If you’re a good person, just admit it. No one really cares.
This is what I’ve learned in life: the only people who are judging you by how good you are are the messy folks. And, they only judge you because they feel so horrible about themselves.
When they start cleaning themselves up, they judge you less.
Other good people just like being around you. They probably haven’t even had a coherent thought about your goodness, yet. They just feel good when they’re around you and that’s a good thing. It can be scary out there with all the people.

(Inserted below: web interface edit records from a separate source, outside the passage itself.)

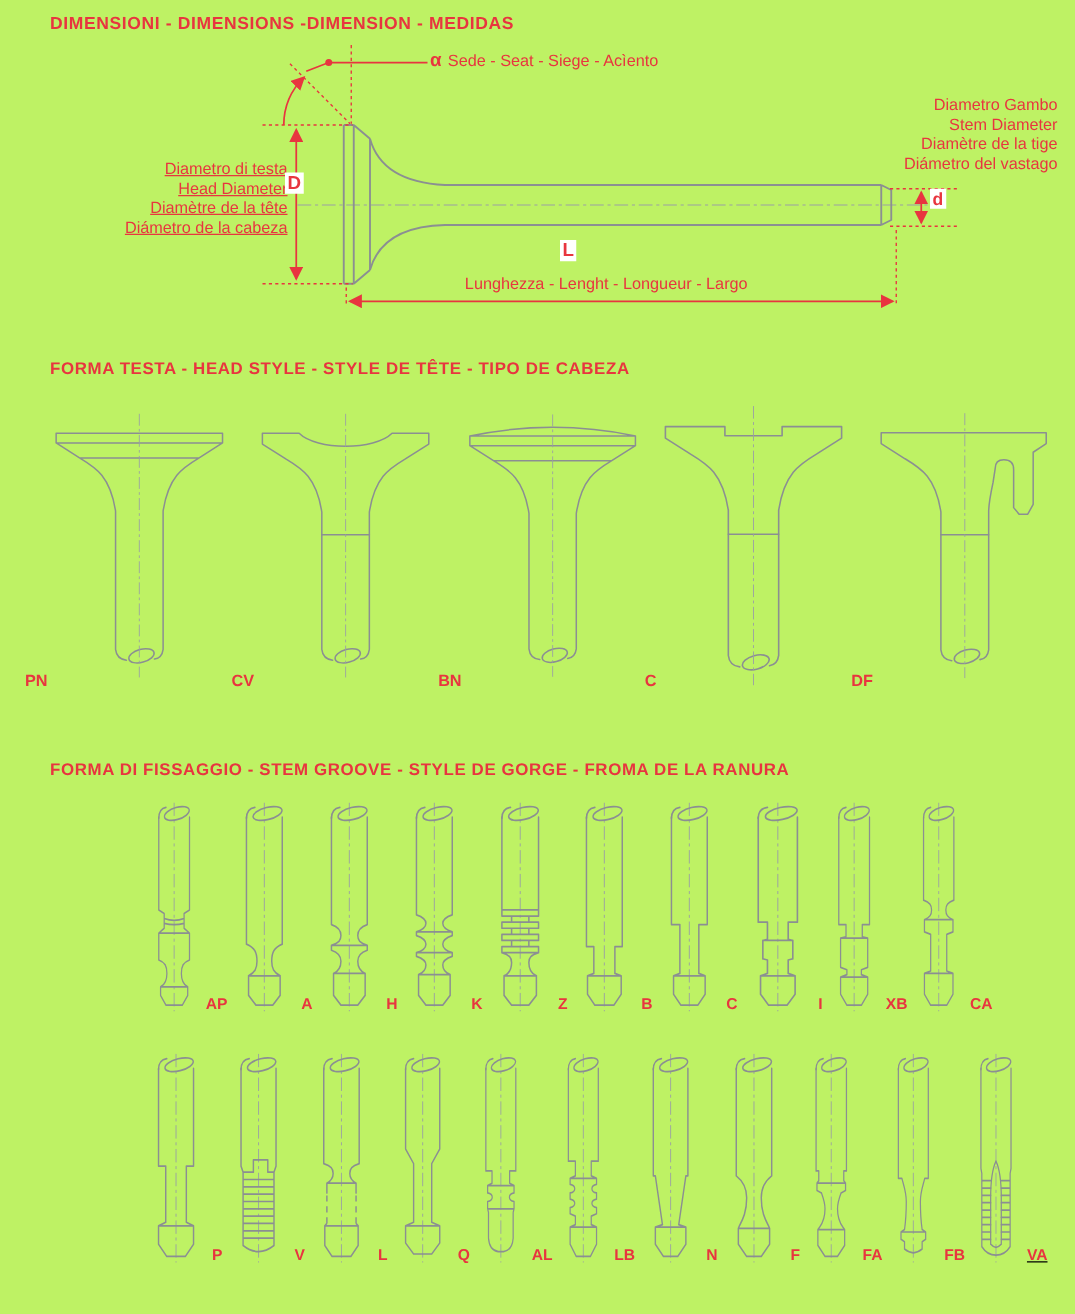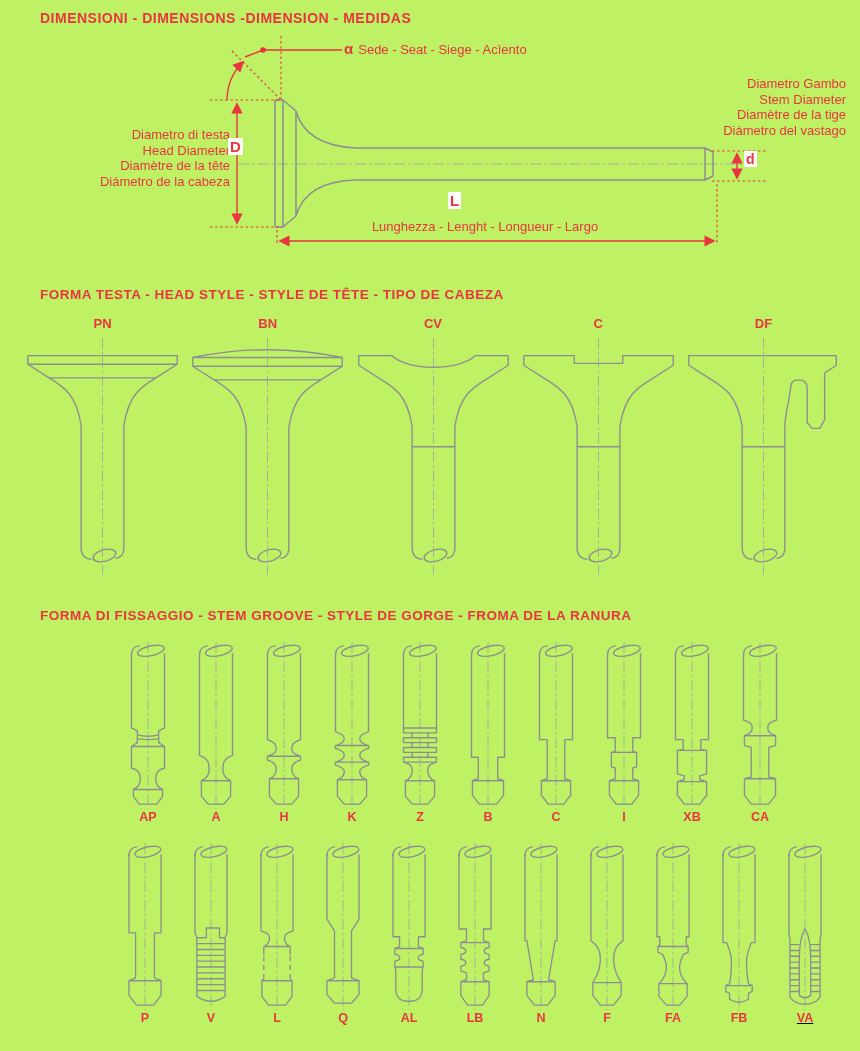--- a/index.html
+++ b/index.html
@@ -75,7 +75,7 @@
     <div>Diámetro del vastago</div>
   </div>
 
-  <div class="dim-label right-align" style="left:28px;top:127px;width:202px;">
+  <div class="dim-label right-align" style="left:28px;top:127px;width:202px;text-decoration:underline;">
     <div>Diametro di testa</div>
     <div>Head Diameter</div>
     <div>Diamètre de la tête</div>

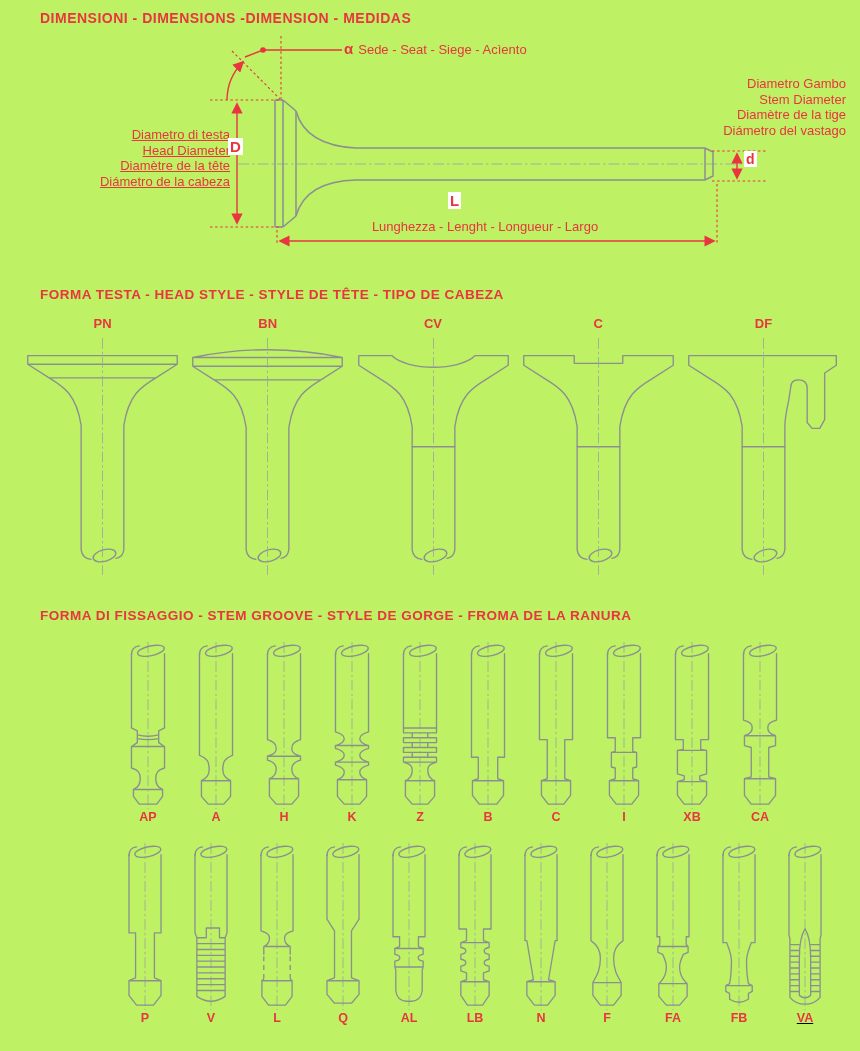--- a/index.html
+++ b/index.html
@@ -13,7 +13,7 @@
   .right-align{text-align:right;}
   .center-align{text-align:center;}
   .fig-row{position:absolute;display:flex;justify-content:space-between;}
-  .fig-cell{display:flex;flex-direction:column;align-items:center;}
+  .fig-cell{display:flex;flex-direction:row;align-items:flex-end;}
   .fig-code{font-size:13px;font-weight:bold;color:#e8353f;margin-bottom:5px;}
   .stem-code{font-size:12.5px;font-weight:bold;color:#e8353f;margin-top:0;}
   svg{display:block;}

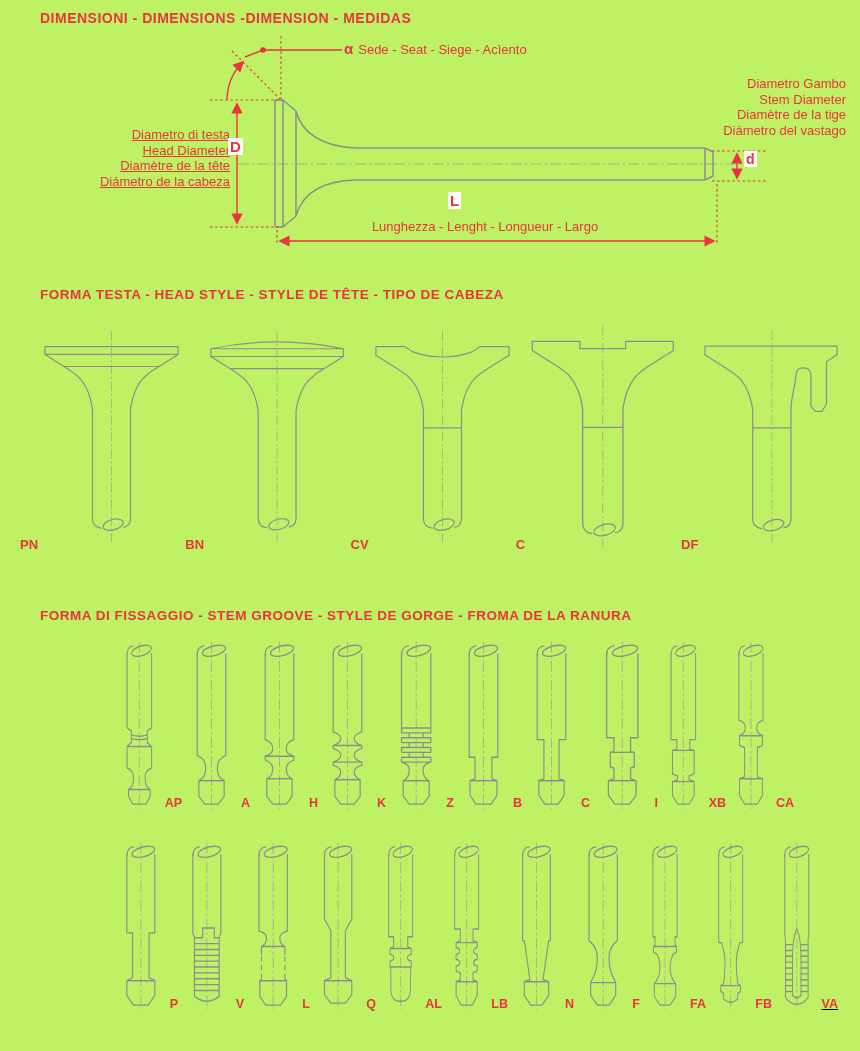--- a/index.html
+++ b/index.html
@@ -101,15 +101,6 @@
     </div>
 
     <div class="fig-cell" style="width:165px;">
-      <div class="fig-code">BN</div>
-      <svg width="165" height="241" viewBox="0 0 170 248">
-        <path class="g" d="M8,22Q85,6 162,22 M8,22V31 M162,22V31 M8,22H162 M8,31H162 M8,31L30,45 M162,31L140,45 M30,45H140 M30,45C45,54 58,62 63,94 M140,45C125,54 112,62 107,94 M63,94V220 M107,94V220 M63,220Q64,229 73,230 M107,220Q106,228 99,229"></path>
-        <ellipse class="g" fill="url(#hatch)" cx="87" cy="226" rx="12" ry="6" transform="rotate(-15 87 226)"></ellipse>
-        <line class="cl" x1="85" y1="2" x2="85" y2="246"></line>
-      </svg>
-    </div>
-
-    <div class="fig-cell" style="width:165px;">
       <div class="fig-code">CV</div>
       <svg width="165" height="241" viewBox="0 0 170 248">
         <path class="g" fill="url(#hatch)" d="M8,20H42C58,36 112,36 128,20H162V30L140,44C125,53 112,61 107,93V114H63V93C58,61 45,53 30,44L8,30Z"></path>
@@ -120,6 +111,15 @@
     </div>
 
     <div class="fig-cell" style="width:165px;">
+      <div class="fig-code">BN</div>
+      <svg width="165" height="241" viewBox="0 0 170 248">
+        <path class="g" d="M8,22Q85,6 162,22 M8,22V31 M162,22V31 M8,22H162 M8,31H162 M8,31L30,45 M162,31L140,45 M30,45H140 M30,45C45,54 58,62 63,94 M140,45C125,54 112,62 107,94 M63,94V220 M107,94V220 M63,220Q64,229 73,230 M107,220Q106,228 99,229"></path>
+        <ellipse class="g" fill="url(#hatch)" cx="87" cy="226" rx="12" ry="6" transform="rotate(-15 87 226)"></ellipse>
+        <line class="cl" x1="85" y1="2" x2="85" y2="246"></line>
+      </svg>
+    </div>
+
+    <div class="fig-cell" style="width:165px;">
       <div class="fig-code">C</div>
       <svg width="165" height="241" viewBox="0 0 170 248">
         <path class="g" fill="url(#hatch)" d="M8,20H60V28H110V20H162V30L140,44C125,53 112,61 107,93V114H63V93C58,61 45,53 30,44L8,30Z"></path>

I don’t like it when good people can’t admit that they’re good people. There’s always a discussion about it and a kind of embarrassment. Why? We’re supposed to be good. It’s not exceptional, it’s the human default.
I think people tend to confuse goodness with perfection. No one is claiming that, I hope. I’m certainly not. I’m a good person. Why? Because I want the best for everyone, I tend to have good intentions, and I enjoy helping folks.
I’m just a basic human.
You can find these characteristics and tendencies in your normal 2-year-old. There’s absolutely nothing spectacular about being a good person, so I feel unable to get a big head about this.
It says a lot about what we have been programmed toward that we think goodness needs to be celebrated. Basic human decency has become a limited commodity.
Because we have normalized inhumanity, we find true humanity awe-inspiring.
Does that make sense?
Nope. Doesn’t make sense, at all. But, that’s what we’ve created: a world in which we think being bad is normal and being good is not as normal.
Both are normal, but we are training ourselves to look for the bad more than the good.
It probably started with our parents. They pointed out things we shouldn’t do. We had to pay attention to that. Some scientists will tell you this is human nature, to be more mindful of what’s bad. I don’t think they’re correct. Just because something is a statistical norm and people talk and write about it often doesn’t mean it’s human nature.
But, kids tend to want to please their adults. So, we were kids and we wanted to please our adults and because we weren’t perfect for your typical capitalist or patriarchal model of living, adults pointed out ways we needed to improve.
Some kids take that a lot harder than others. Some adults are harsher about it than necessary. Sometimes, you get a combination: really sensitive kid with really harsh adult. That’s a combustible combo.
But, it happens.
And, it also happens in a kind of reverse. We get those really sensitive adults who are quite horrible at providing appropriate boundaries. The kids in their lives could benefit from more rigidity and less fluidity, but they can’t bring themselves to provide it. And, if you get that kind of adult raising a really strong-willed kid, who knows what can happen? (Assholes, generally, but it’s all a crap shoot.)
One thing I enjoy about assholes (while we’re on the topic) is that they tend to lack humility. I find that refreshing. I enjoy people who just are who they are. However, that is also a tendency I dislike, because a lack of humility is often coupled with a lack of empathy. I don’t enjoy that.
What I had to learn was that what I really didn’t enjoy was false humility. Real humility, genuine humility is beautiful. People who know they aren’t the most important aspect of life, who know there’s a lot of mystery to living… I enjoy that. And, that’s all humility is.
False humility is what I see when people can’t accept any accolades for their amazingness. We should be able to celebrate one another because we are, each one of us, absolutely amazing! Our bodies are amazing, our minds are amazing, our abilities are amazing. Why would we choose to never acknowledge that? Especially when we live in societies and cultures that want us to dislike ourselves and mold ourselves to unnatural expectations?
Just because you’re not “that special” doesn’t mean that you’re not special at all. Of course you’re special! You are a mystery in the flesh. How did you even become you when all you began as was a clot of blood? Look at you… blood all grown up.
Don’t downplay that. And, don’t let it go to your head. That’s real humility.